# Child Benefit



## Watcher (10 May 2009)

Sorry if this has been broached before, but what are your views on the possible ammendments to child benefit in the coming months?
I've read debates on it being means tested (which I dont believe it can be) and taxed (interesting option but a political suicide)...
what can be done? should anything be done?

interested in opinion


----------



## Swallows (10 May 2009)

Hi Watcher, I presume you are referring to  the recent Irish budget. It was definitely announced that one or other of the options you speak of to do with child benefit will happen. It's only a matter of time. Why do you think it cannot be means tested?


----------



## LLDLY (10 May 2009)

I heard one of the ministers say that means testing the CB would be very expensive. Although I wouldn't rule it out knowing this government. Taxing it seems the obvious choice


----------



## clownie (11 May 2009)

If they get rid/cut CB then all children should get free gp visit cards. The cost of gp and hospital visits are not going down but in general peoples wages are. It is dreadful to think that parents would hesitate about bringing their child to doctor etc because of the cost.

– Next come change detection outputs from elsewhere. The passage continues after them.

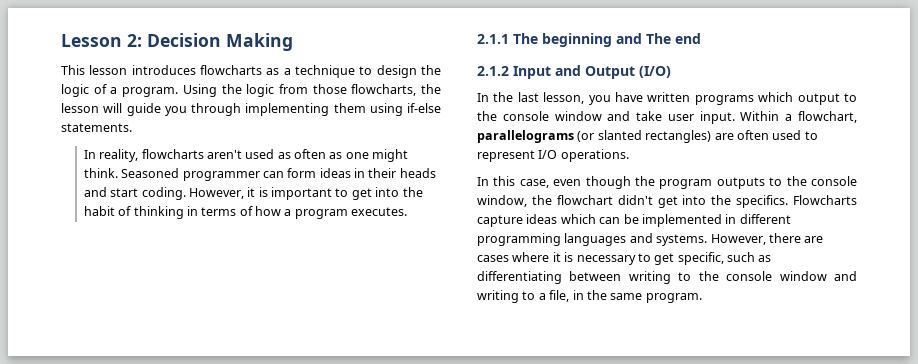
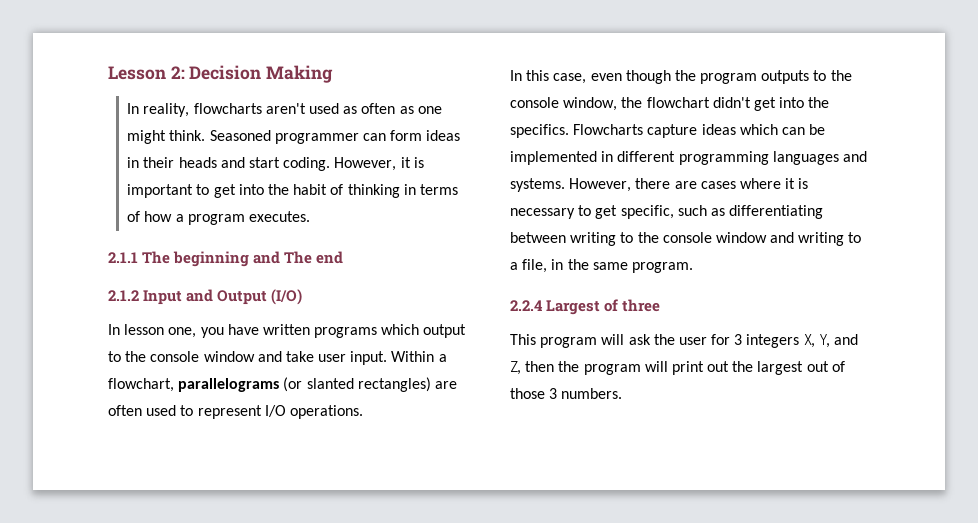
[61,65,441,78] [61,84,441,97] [61,103,441,116] [61,123,132,132] // This lesson introduces flowcharts as a technique to design the logic of a program. Using the logic from those flowcharts, the lesson will guide you through implementing them using if-else statements. -> (334, 74) none
[493,92,585,104] the last lesson, -> [124,324,197,338] lesson one,
(702, 298) none -> [510,299,661,315] [510,334,859,348] [510,361,845,375] [510,388,623,399] // 2.2.4 Largest of three // This program will ask the user for 3 integers X, Y, and Z, then the program will print out the largest out of those 3 numbers.

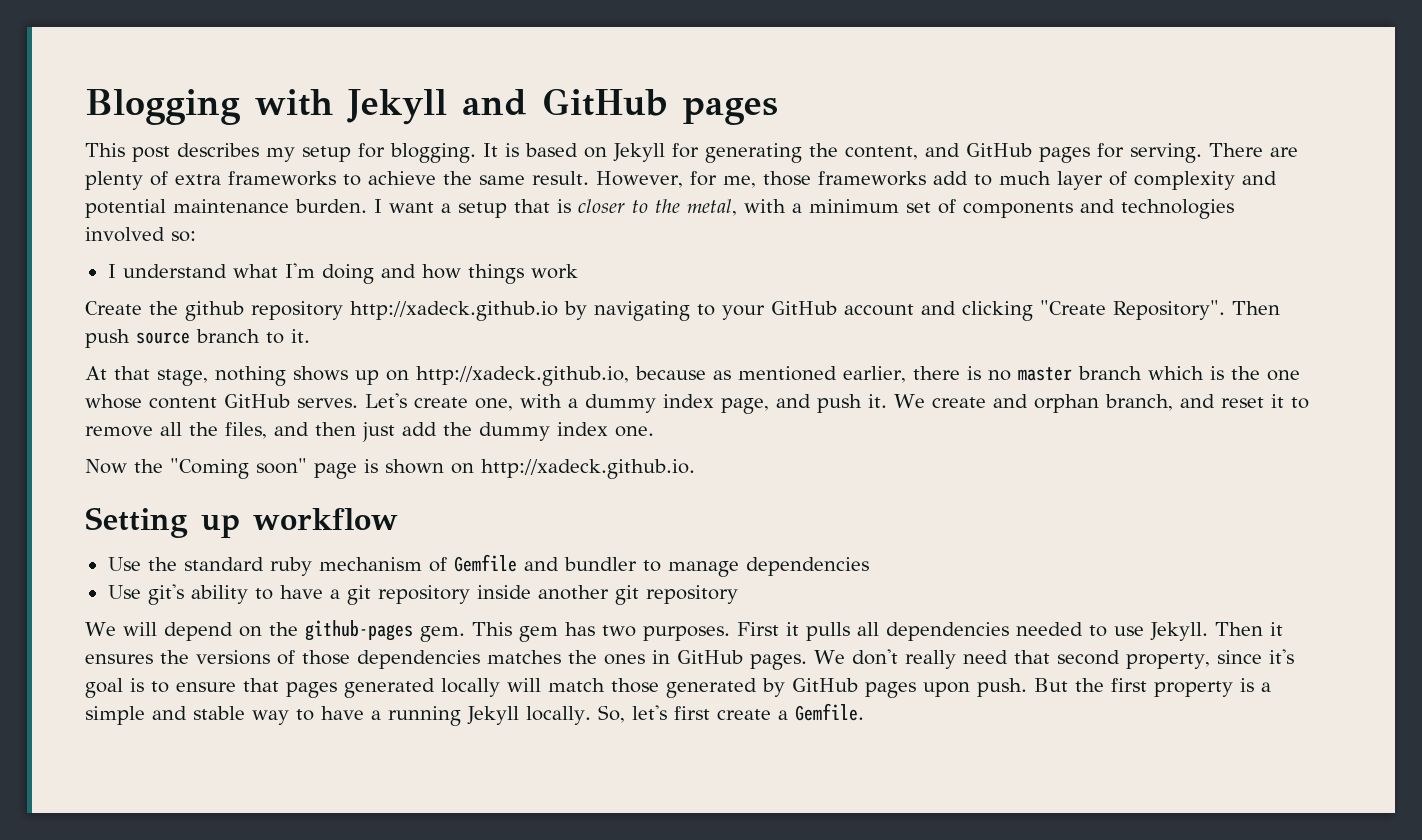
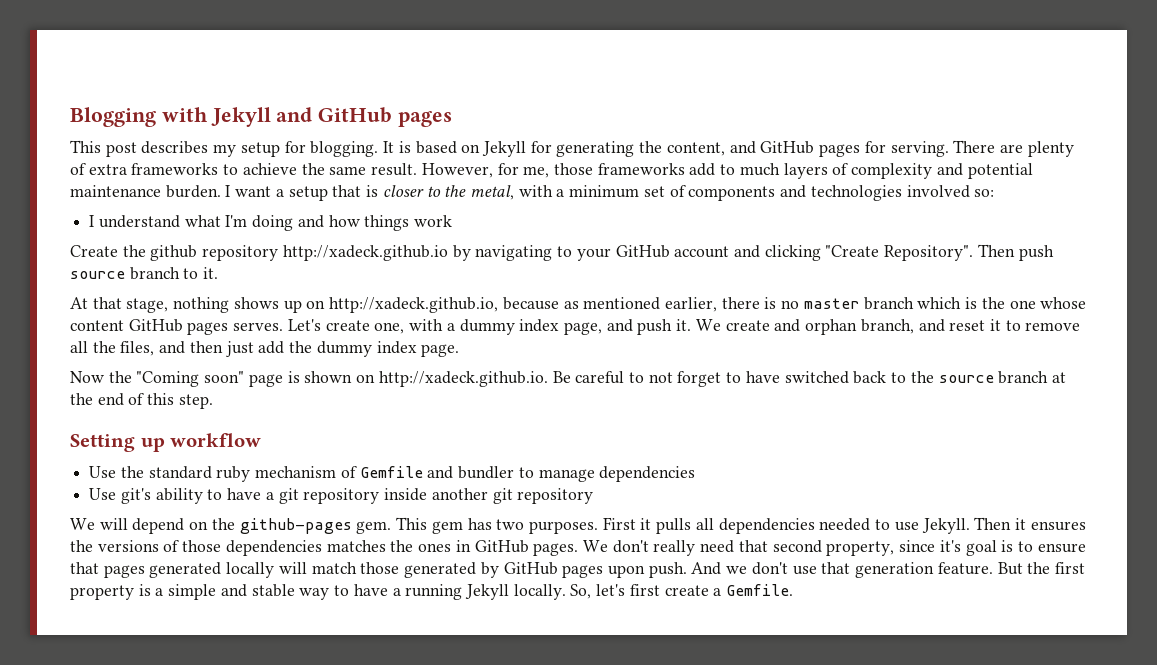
[1056,171,1103,190] layer -> [783,163,828,179] layers
(290, 401) none -> [187,322,229,335] pages
[615,426,654,437] one. -> [421,344,460,357] page.
(695, 469) none -> [552,371,1066,387] [70,393,213,409] Be careful to not forget to have switched back to the source branch at the end of this step.
(1027, 687) none -> [691,562,993,578] And we don't use that generation feature.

In UK CB is low but free gp, school books etc.


----------



## alaskaonline (11 May 2009)

they're going to reduce the CB to € 150 as they cannot mean test it or tax it - there is a clause in the EU law that would challenge this decision and our government legally (if they do the above). it was on the radio last week and i well believe it. i wondered with the last budget announcments already where they get these ideas from due to the EU laws but just shows that our government doesn't have a clue at all.


----------



## redstar (11 May 2009)

Its not just EU laws. It appears the Irish Constitution may not allow means testing or taxing of CB.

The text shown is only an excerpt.